Michel Tremblay's Macabre Juvenilia



Stories for Late Night Drinkers
     [Contes pour buveurs attardés]
Michel Tremblay [trans. Michael Bullock]
Vancouver: Intermedia, 1977

Having raised more than a few glasses after hours on St-Laurent, St-Denis and Mont-Royal, I thought I might have some small idea of what to expect here. I was so very wrong. The stories in this translation of Michel Tremblay's first book are set far, far away, in both time and place, from the streets of his Montreal; castles and dark mansions take the places of modest apartments and rooming houses.

Poe and Lovecraft are in evidence. In the first of these twenty-five stories, a caretaker keeps watch over a hanged man left dangling until dawn. In the wee hours, the body sighs and begins to move. Minutes later it's laughing, swinging so violently that the rope breaks and it falls to the ground. The caretaker flees. He returns the next day with the prison governor to find a headless corpse. The upper extremity, of course, is never found.

Stories for Late Night Drinkers was written between the ages of sixteen and nineteen. Tremblay has been fairly dismissive of the whole thing. "I wrote fantastic stuff until I was twenty-three. Pretty bad, all that," he told Jean Royer. And yet, he has allowed reprint after reprint.
It's not his best work, but I found it entertaining. You see, though we're not of the same generation, I saw something of my own youth in this juvenilia. Though, sadly, there was no Poe in mine, at ten I was subsumed by Ghosts, House of Secrets, House of Mystery and The Witching Hour. I've not read anything quite so similar since.

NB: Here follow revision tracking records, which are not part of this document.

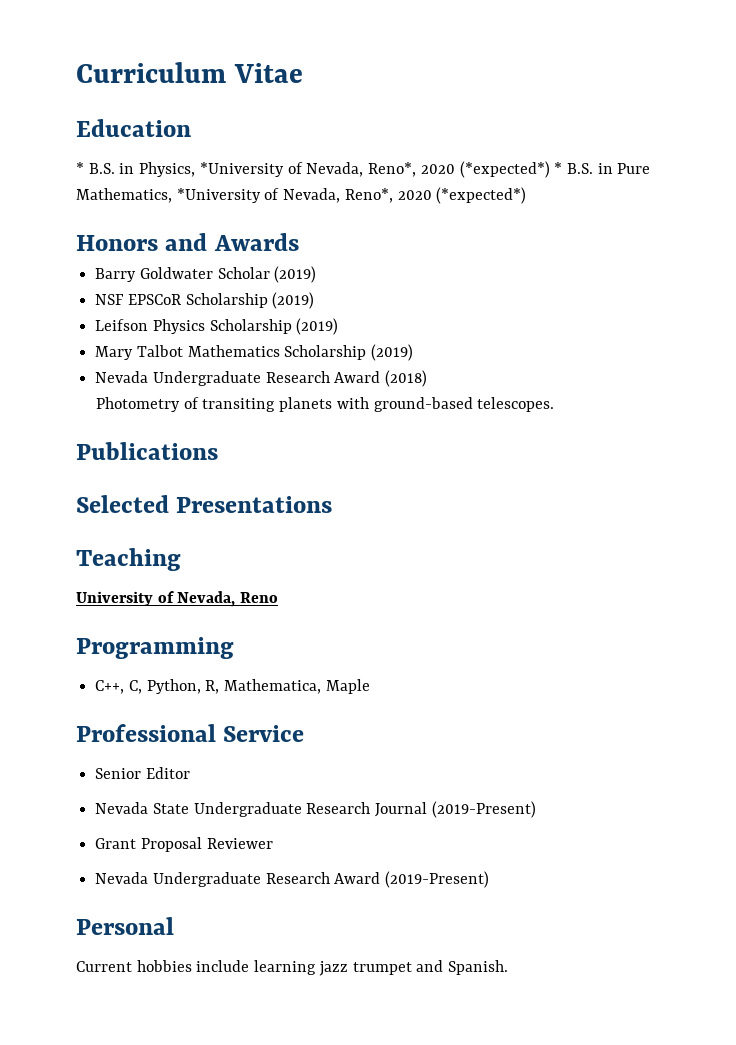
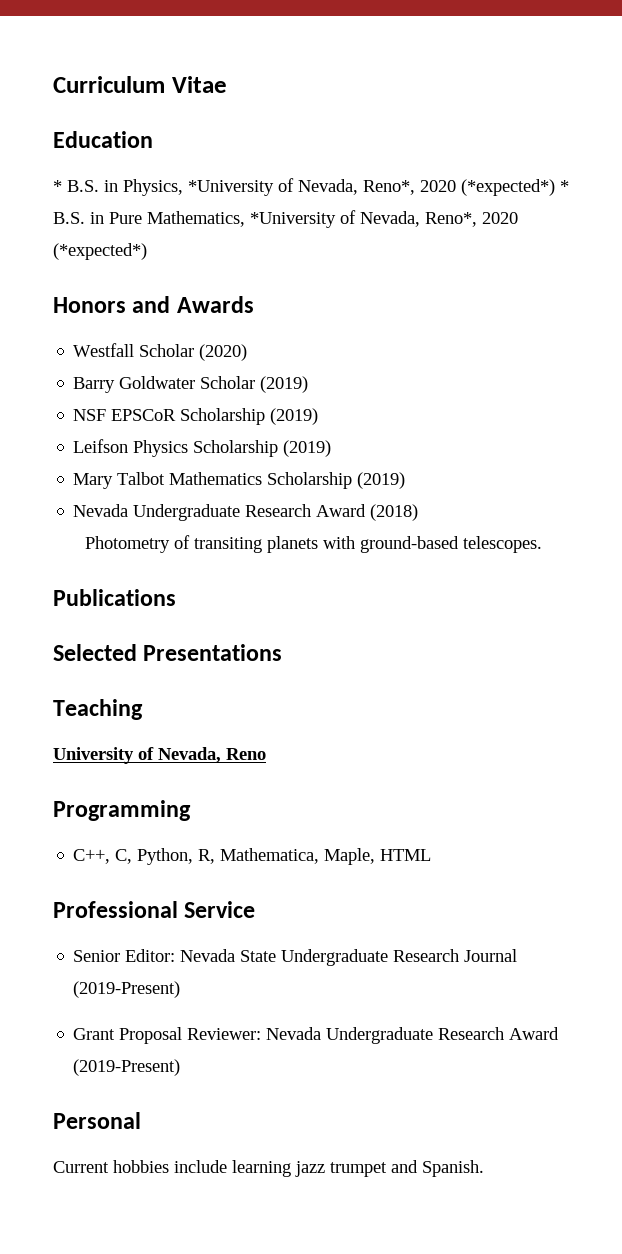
(299, 242) none -> [73,343,248,361] // Westfall Scholar (2020)
[325,679,370,694] Maple -> [324,848,432,865] Maple, HTML
[145,767,190,779] Editor // -> [125,949,176,962] Editor:
[206,838,273,849] Reviewer // -> [187,1028,262,1040] Reviewer:

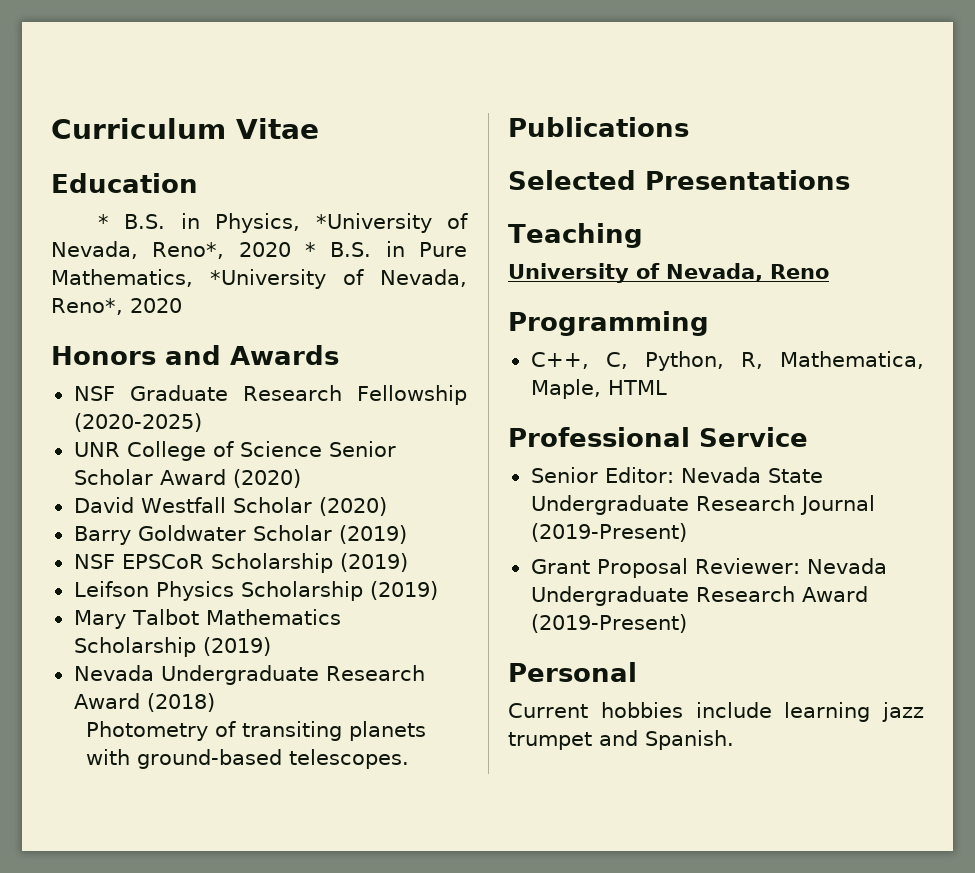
[461,179,555,196] (*expected*) -> (291, 249) none
[53,243,147,260] (*expected*) -> (182, 305) none
(254, 304) none -> [73,385,468,405] [73,413,202,432] [73,441,396,461] [73,469,301,488] [73,497,134,513] NSF Graduate Research Fellowship (2020-2025) // UNR College of Science Senior Scholar Award (2020) // David

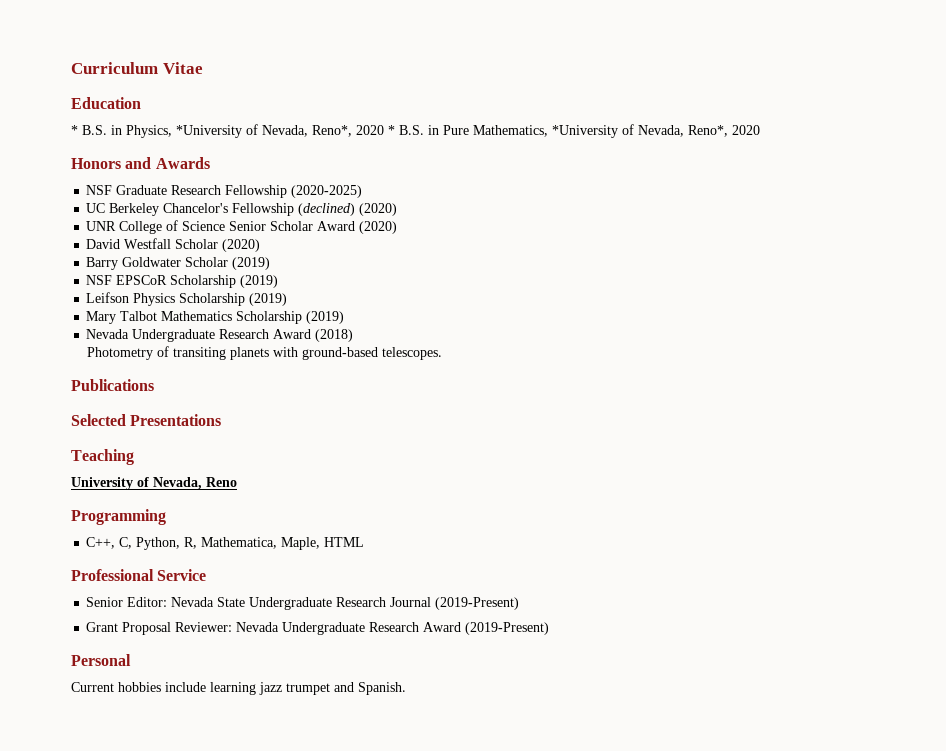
(202, 422) none -> [86,203,398,216] // UC Berkeley Chancelor's Fellowship (declined) (2020)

As Tremblay told Royer, "we were all brought up in a country where culture was something exotic and it came from somewhere else." Like the author, I was in my mid-twenties before I realized otherwise.

Object: A trade-size paperback. My copy once belonged to John Glassco, and includes this careless note in his hand:


Of the thirty-five hundred or so Canadian books in my library, this is the only one published by Intermedia.

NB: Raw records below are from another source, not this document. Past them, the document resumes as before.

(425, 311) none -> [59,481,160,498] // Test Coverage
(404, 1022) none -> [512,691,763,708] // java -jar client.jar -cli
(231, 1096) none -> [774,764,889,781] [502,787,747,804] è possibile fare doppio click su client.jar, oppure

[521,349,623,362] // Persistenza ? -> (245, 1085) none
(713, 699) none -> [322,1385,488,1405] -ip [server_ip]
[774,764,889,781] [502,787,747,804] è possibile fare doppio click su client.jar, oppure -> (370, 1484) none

Doesn't the company's logo look like it belongs to a 'seventies underground comic book publisher?

Maybe it's just me.

Access: Our academic libraries do well, as do those serving the fine folks of Toronto and Vancouver. Montreal fails.

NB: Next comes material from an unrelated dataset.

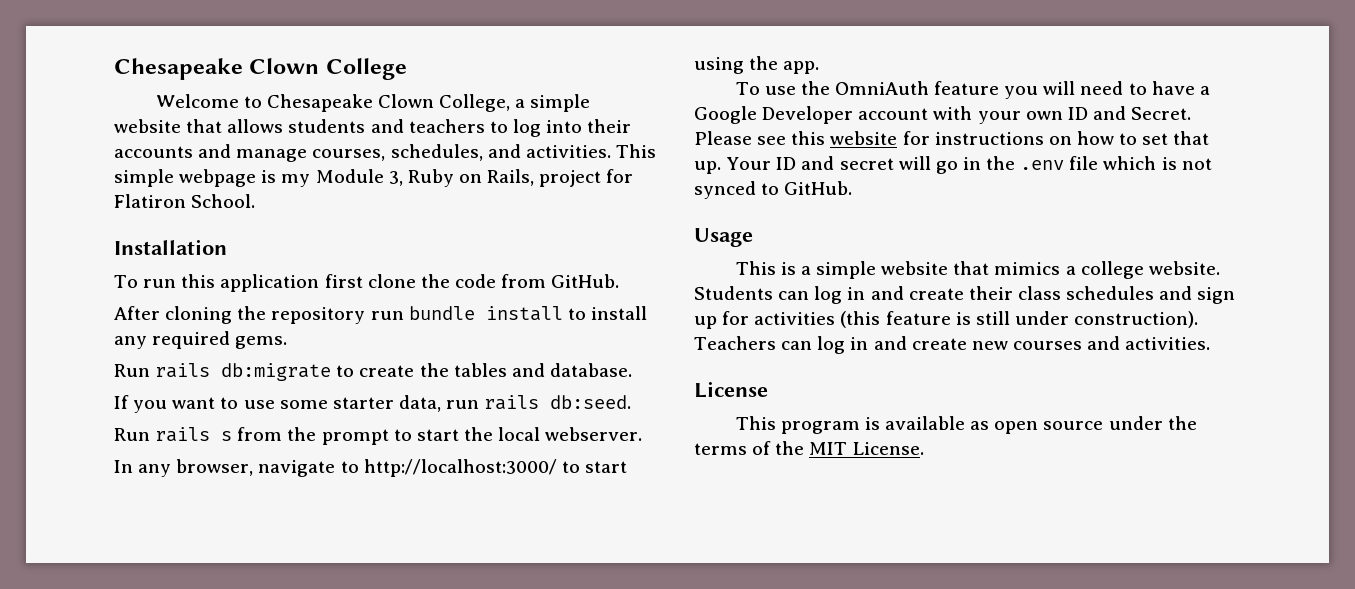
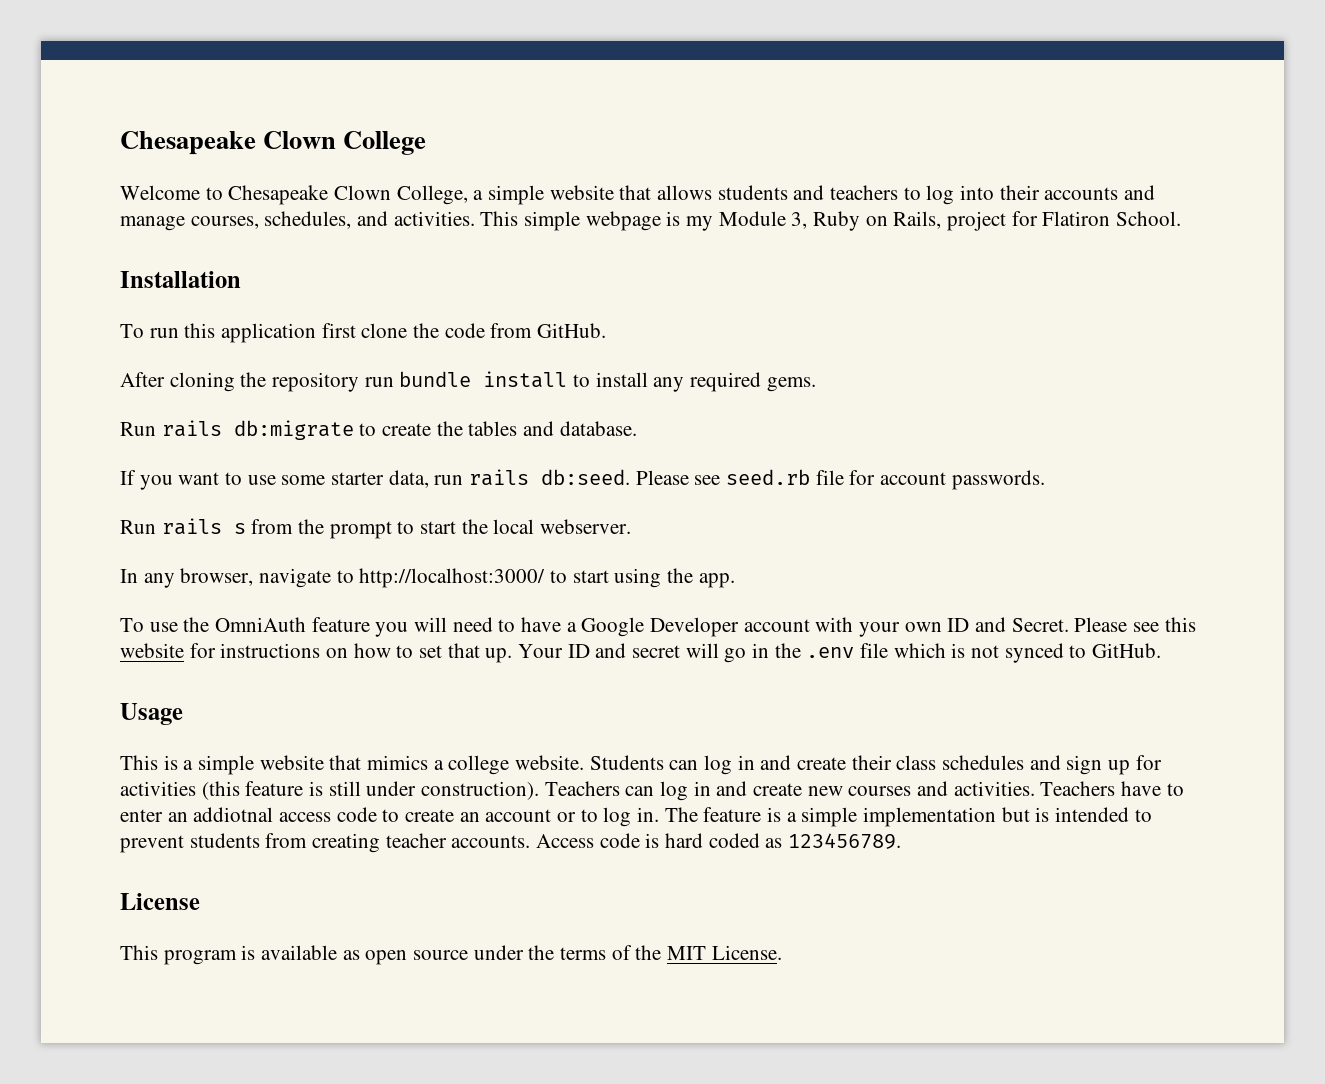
(632, 402) none -> [635,469,1045,490] Please see seed.rb file for account passwords.
(1211, 343) none -> [1040,781,1184,796] [120,807,1152,827] [120,833,902,853] Teachers have to enter an addiotnal access code to create an account or to log in. The feature is a simple implementation but is intended to prevent students from creating teacher accounts. Access code is hard coded as 123456789.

Contes pour buveurs attardés, the French original, was first published in 1966 by Éditions le Jour (right). It's published today by Bibliothèque Québécoise. Though Stories for Late Night Drinkers hasn't been quite so fortunate, its publication history isn't shameful. The first printing, amounting to one thousand copies, sold out... as did the second. Intermedia went back to the printers a third time, but that's the end. It has been out of print for well over thirty years.

There is good news in that decent used copies can be bought as little as ten dollars. Ignore the Vancouver bookseller offering a crummy stamped and stickered ex-library copy at US$48.00 (w/ an additional US$16.50 for shipping within Canada).